**Task directions:**
Reproduce the data exactly and drop any pictures it holds.

+++

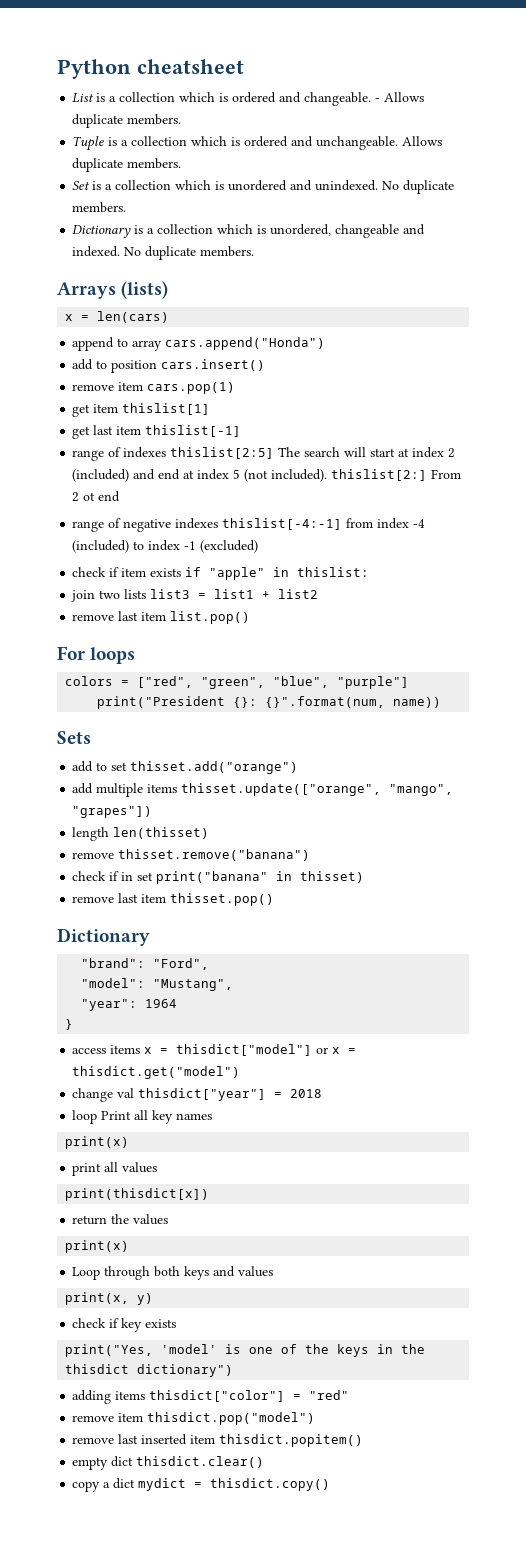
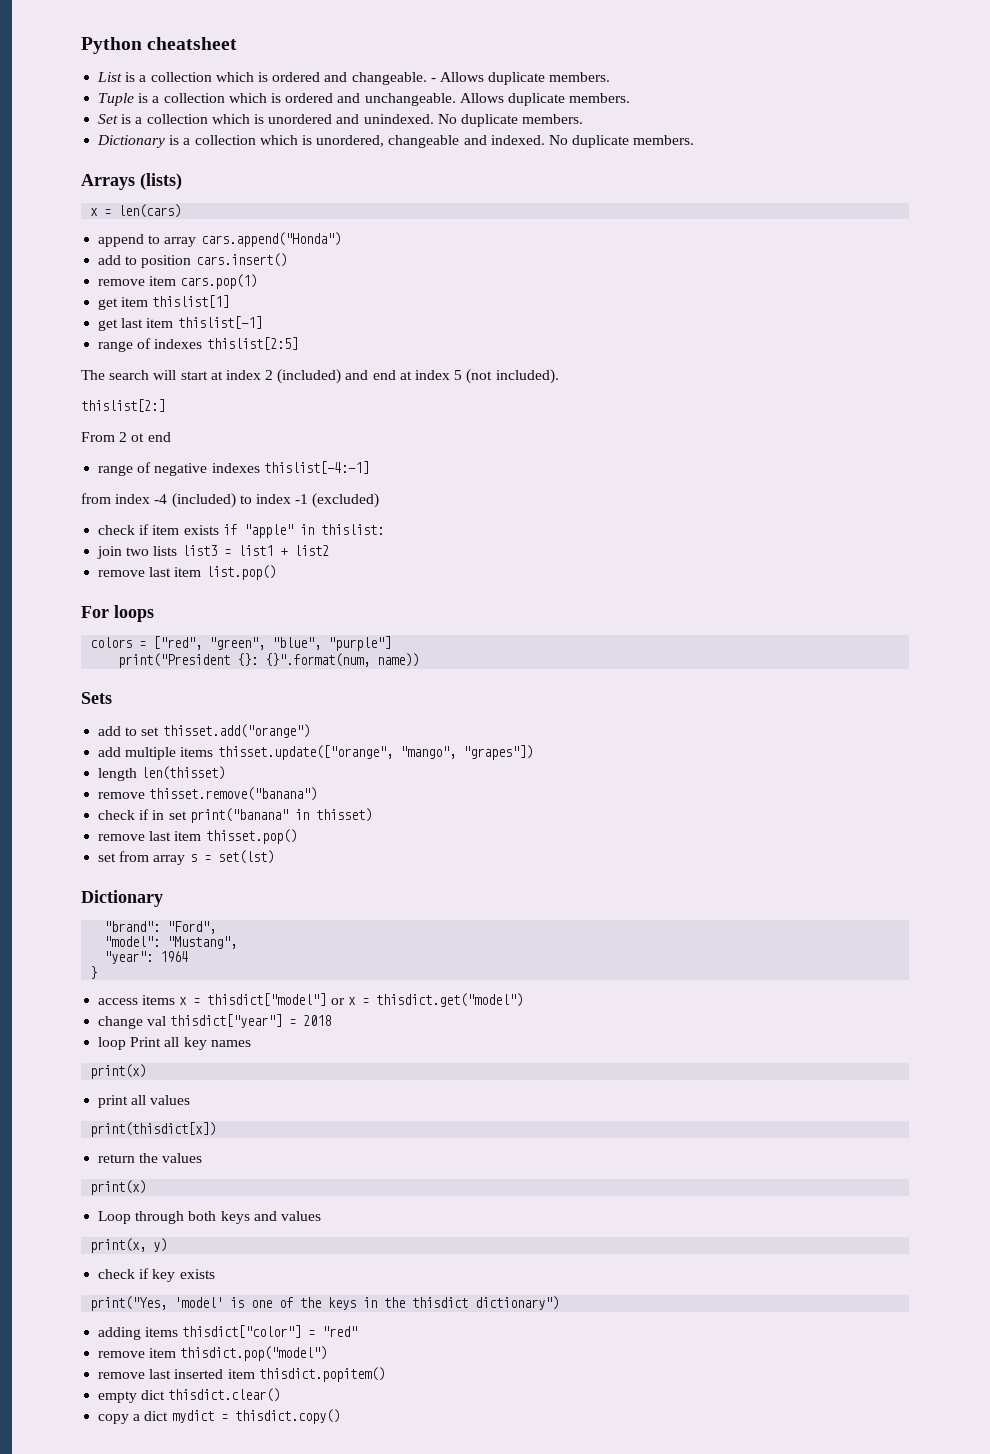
- range of indexes thislist[2:5] The search will start at index 2 (included) and end at index 5 (not included). thislist[2:] From 2 ot end
+ range of indexes thislist[2:5]
+ The search will start at index 2 (included) and end at index 5 (not included).
+ thislist[2:]
+ From 2 ot end
- range of negative indexes thislist[-4:-1] from index -4 (included) to index -1 (excluded)
+ range of negative indexes thislist[-4:-1]
+ from index -4 (included) to index -1 (excluded)
+ set from array s = set(lst)

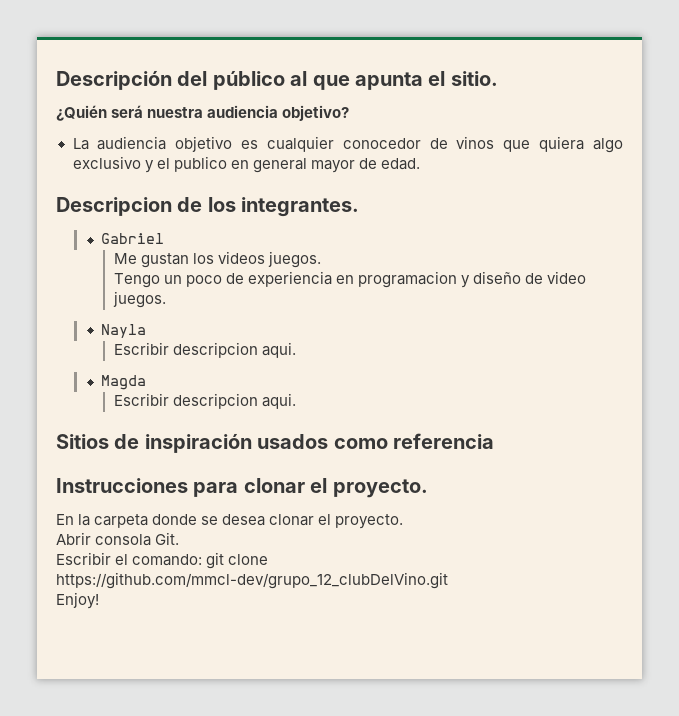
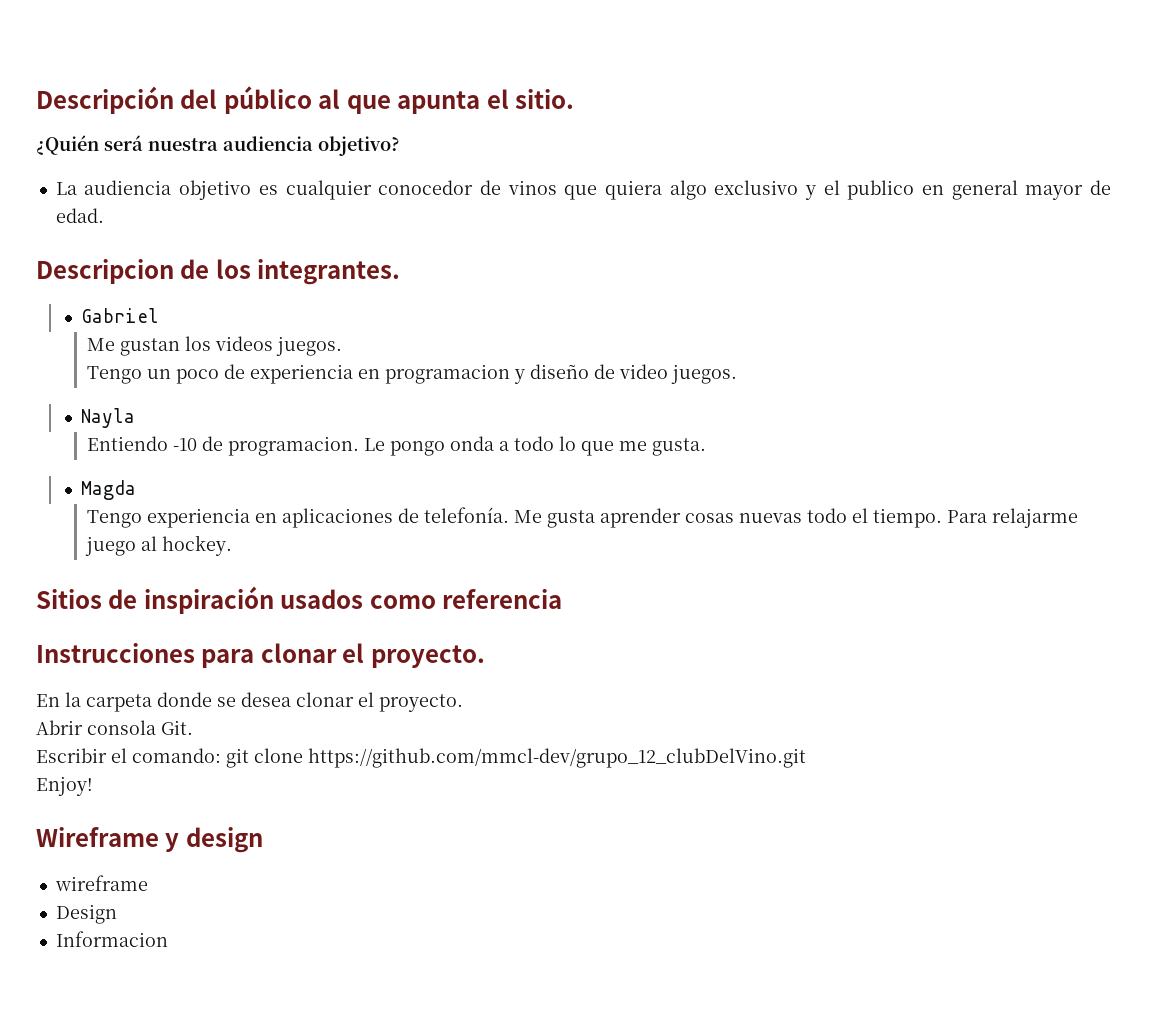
  Nayla
- Escribir descripcion aqui.
+ Entiendo -10 de programacion. Le pongo onda a todo lo que me gusta.
  Magda
- Escribir descripcion aqui.
+ Tengo experiencia en aplicaciones de telefonía. Me gusta aprender cosas nuevas todo el tiempo. Para relajarme juego al hockey.
+ Wireframe y design
+ wireframe
+ Design
+ Informacion

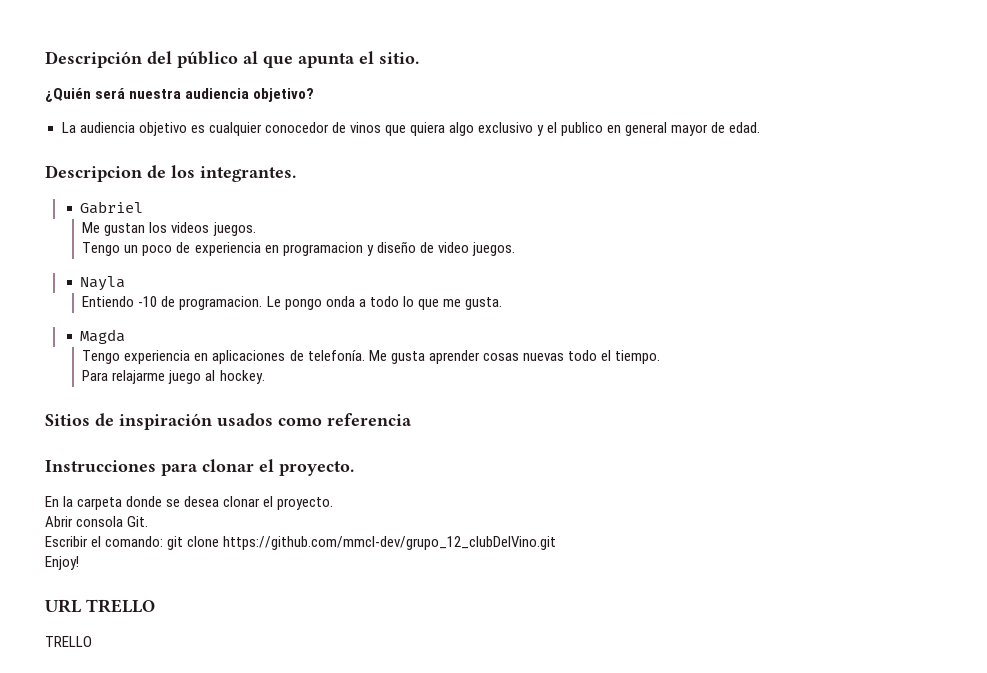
- Me gusta aprender cosas nuevas todo el tiempo. Para relajarme juego al hockey.
+ Me gusta aprender cosas nuevas todo el tiempo.
+ Para relajarme juego al hockey.
- Wireframe y design
- wireframe
- Design
- Informacion
+ URL TRELLO
+ TRELLO

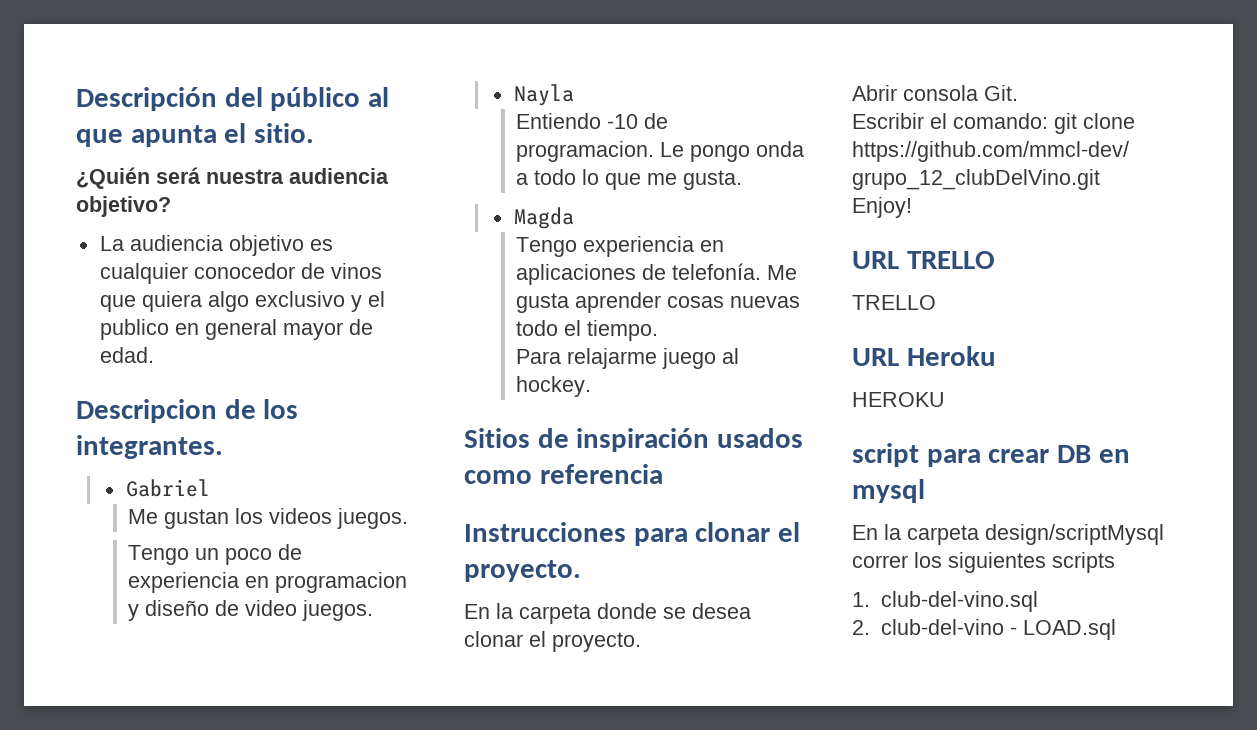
+ URL Heroku
+ HEROKU
+ script para crear DB en mysql
+ En la carpeta design/scriptMysql correr los siguientes scripts
+ 1. club-del-vino.sql
+ 2. club-del-vino - LOAD.sql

+++

**Task solution:**
- range of indexes thislist[2:5] The search will start at index 2 (included) and end at index 5 (not included). thislist[2:] From 2 ot end
+ range of indexes thislist[2:5]
+ The search will start at index 2 (included) and end at index 5 (not included).
+ thislist[2:]
+ From 2 ot end
- range of negative indexes thislist[-4:-1] from index -4 (included) to index -1 (excluded)
+ range of negative indexes thislist[-4:-1]
+ from index -4 (included) to index -1 (excluded)
+ set from array s = set(lst)

  Nayla
- Escribir descripcion aqui.
+ Entiendo -10 de programacion. Le pongo onda a todo lo que me gusta.
  Magda
- Escribir descripcion aqui.
+ Tengo experiencia en aplicaciones de telefonía. Me gusta aprender cosas nuevas todo el tiempo. Para relajarme juego al hockey.
+ Wireframe y design
+ wireframe
+ Design
+ Informacion

- Me gusta aprender cosas nuevas todo el tiempo. Para relajarme juego al hockey.
+ Me gusta aprender cosas nuevas todo el tiempo.
+ Para relajarme juego al hockey.
- Wireframe y design
- wireframe
- Design
- Informacion
+ URL TRELLO
+ TRELLO

+ URL Heroku
+ HEROKU
+ script para crear DB en mysql
+ En la carpeta design/scriptMysql correr los siguientes scripts
+ 1. club-del-vino.sql
+ 2. club-del-vino - LOAD.sql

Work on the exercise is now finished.